PART I
The Intersection of Consultation and Autism Spectrum Disorder
1
Issues and Trends in School-Based Consultation
At its most basic, consultation is occurring when a specialist works with a caregiver to affect change for a third party. Thus, consultation is an indirect service, in which the specialist rarely or never works directly with the third-party client (Caplan, 1970; Erchul & Sheridan, 2014). In school-based consultation, the specialist is usually a school psychologist, special education teacher, someone with behavioral intervention expertise, or another mental health provider. Those with whom school-based consultants (SBCs) work ā teachers, parents, administrators, other educators, and/or family members ā are referred to as consultees. In this text, several other features are considered essential to the definition and practice of school-based consultation:
- The specialist in the role of SBC has unique and valuable insight and/or expertise into the challenge faced by the consultee (the reason that the consultee and SBC are collaborating; Erchul & Martens, 2010).
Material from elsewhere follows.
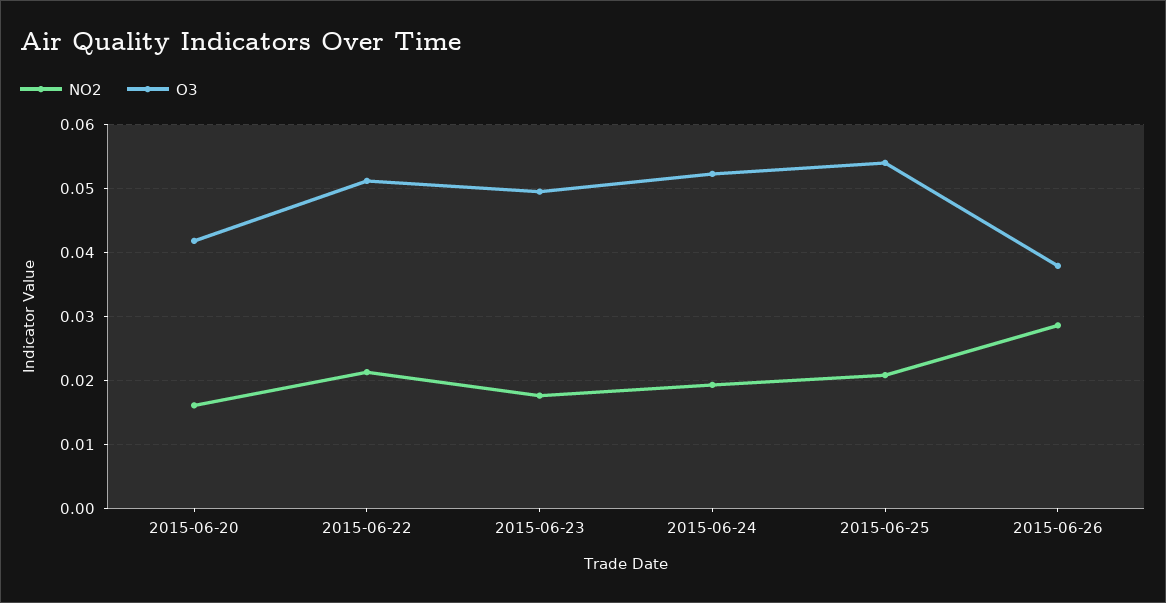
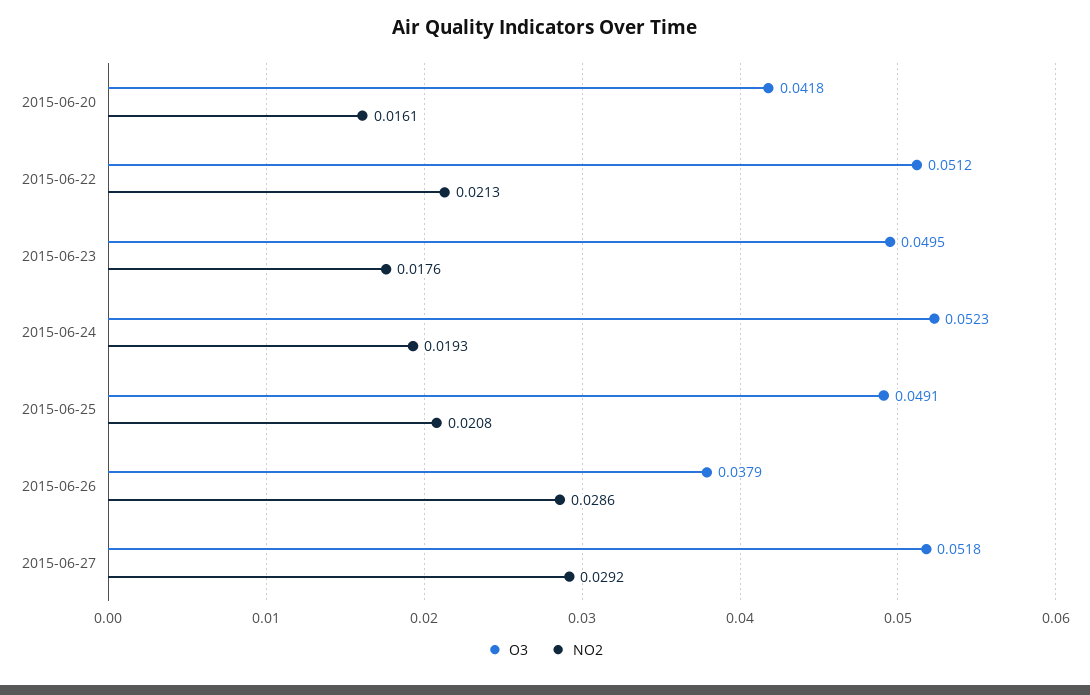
O3, 2015-06-25: 0.054 -> 0.0491
O3, 2015-06-27: none -> 0.0518
NO2, 2015-06-27: none -> 0.0292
- The SBC also has training and experience acting in a consultant role, for which they have received/are receiving professional supervision (Newman & Rosenfield, 2019).
- As such, the SBC has a set of procedures, based on a problem-solving model, through which they guide the consultee/s (Erchul & Martens, 2010; Newman & Rosenfield, 2019).
- Simultaneously, the SBC is skilled and comfortable with making modifications to the consultation procedures, as needed, to ensure that the team achieves its consultation aims (Schulte, Murr, Tunstall, & Mudholkar, 2014).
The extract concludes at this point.